This morning Facebook reminded me a year ago I posted that I've been off work for one year. That means I've been off work now for two years. I have to admit the disease isolates me and my wife. The problems getting around and dealing with a society that doesn't make it very easy for handicapped people to go anywhere are one thing. One of the things that isolates me the most is my difficulty speaking and being heard. If there is any background noise no one can make out what I'm saying. Many times I cannot even be heard in the same room with no background noise. Somehow my wife usually figures out what I'm trying to say but in a group I have to give up because it's too hard for anyone to understand me. Oh well no use crying over!
I was diagnosed about seven years ago. At that time the neurologist told me I would probably walk with a cane and wouldn't be in a wheelchair until after my normal retirement age. He admits now he was wrong. The disease has taken much more than he expected or I expected. Again oh well no use crying.

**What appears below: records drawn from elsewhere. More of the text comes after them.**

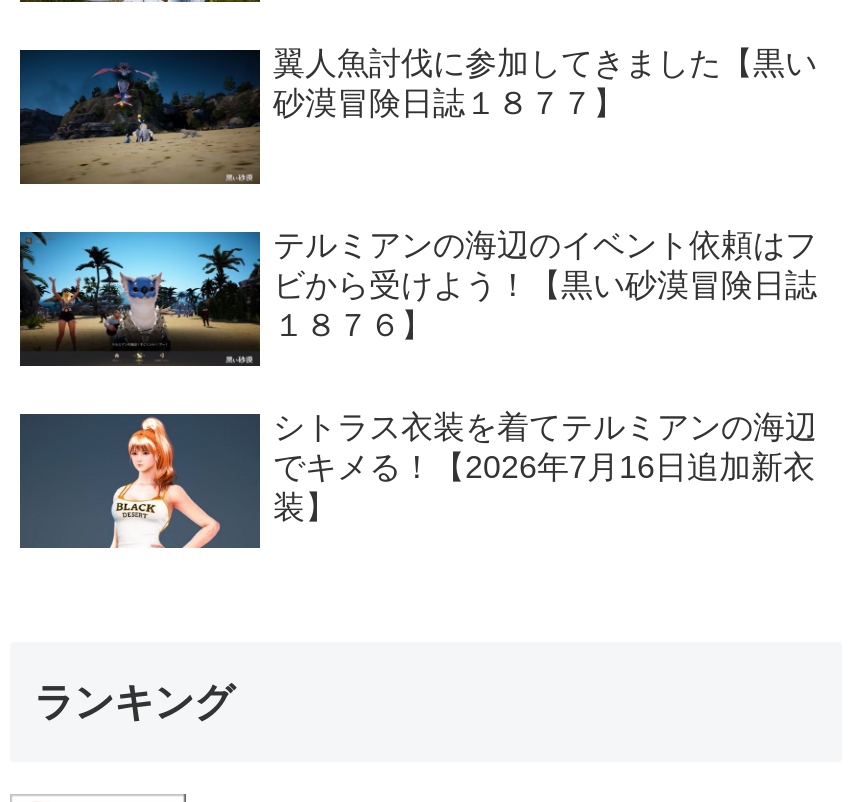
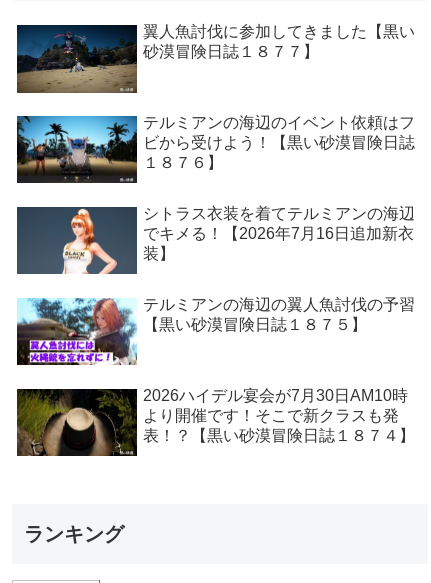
+ [image]
+ テルミアンの海辺の翼人魚討伐の予習
+ 【黒い砂漠冒険日誌１８７５】

+ [image]
+ 2026ハイデル宴会が7月30日AM10時
+ より開催です！そこで新クラスも発
+ 表！？【黒い砂漠冒険日誌１８７４】
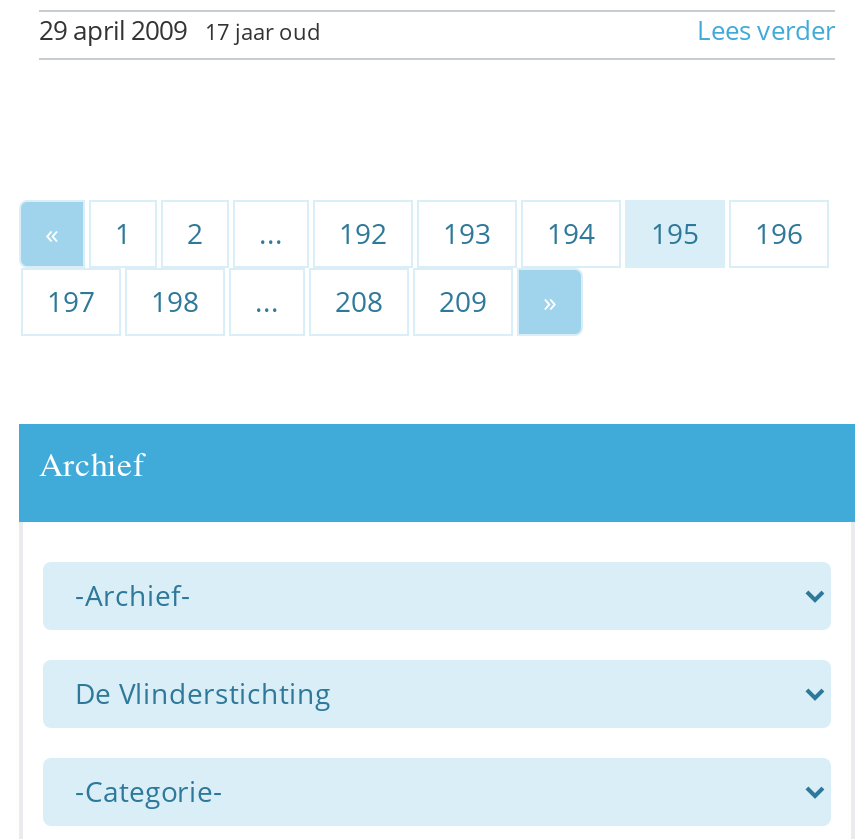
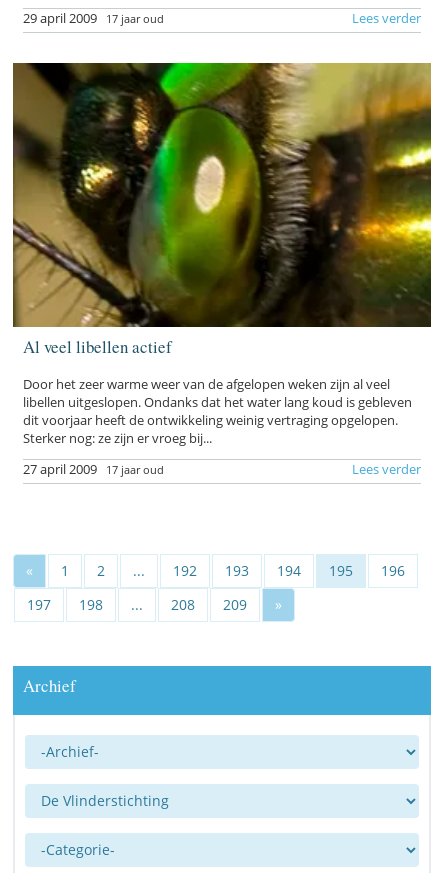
+ [image]
+ Al veel libellen actief
+ Door het zeer warme weer van de afgelopen weken zijn al veel
+ libellen uitgeslopen. Ondanks dat het water lang koud is gebleven
+ dit voorjaar heeft de ontwikkeling weinig vertraging opgelopen.
+ Sterker nog: ze zijn er vroeg bij...
+ Lees verder
+ 27 april 2009 17 jaar oud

It has been 17 years since the first symptoms showed up. There was weakness in my left leg and I had trouble standing in my boat. Of course it was many years before he got bad enough to seek a doctor about it. My neurologist said that was the type of MS I have it didn't make any difference that I ignored the doctor for all those years. The type of MS I have is "it is what it is". No treatments, no meds. Physical therapy helped a little but really not worth the cost and the time. What little I gained I lost within a few months anyway. Again no use crying over it. Just have to move on and my wife and with our sons help. We Will muddle through.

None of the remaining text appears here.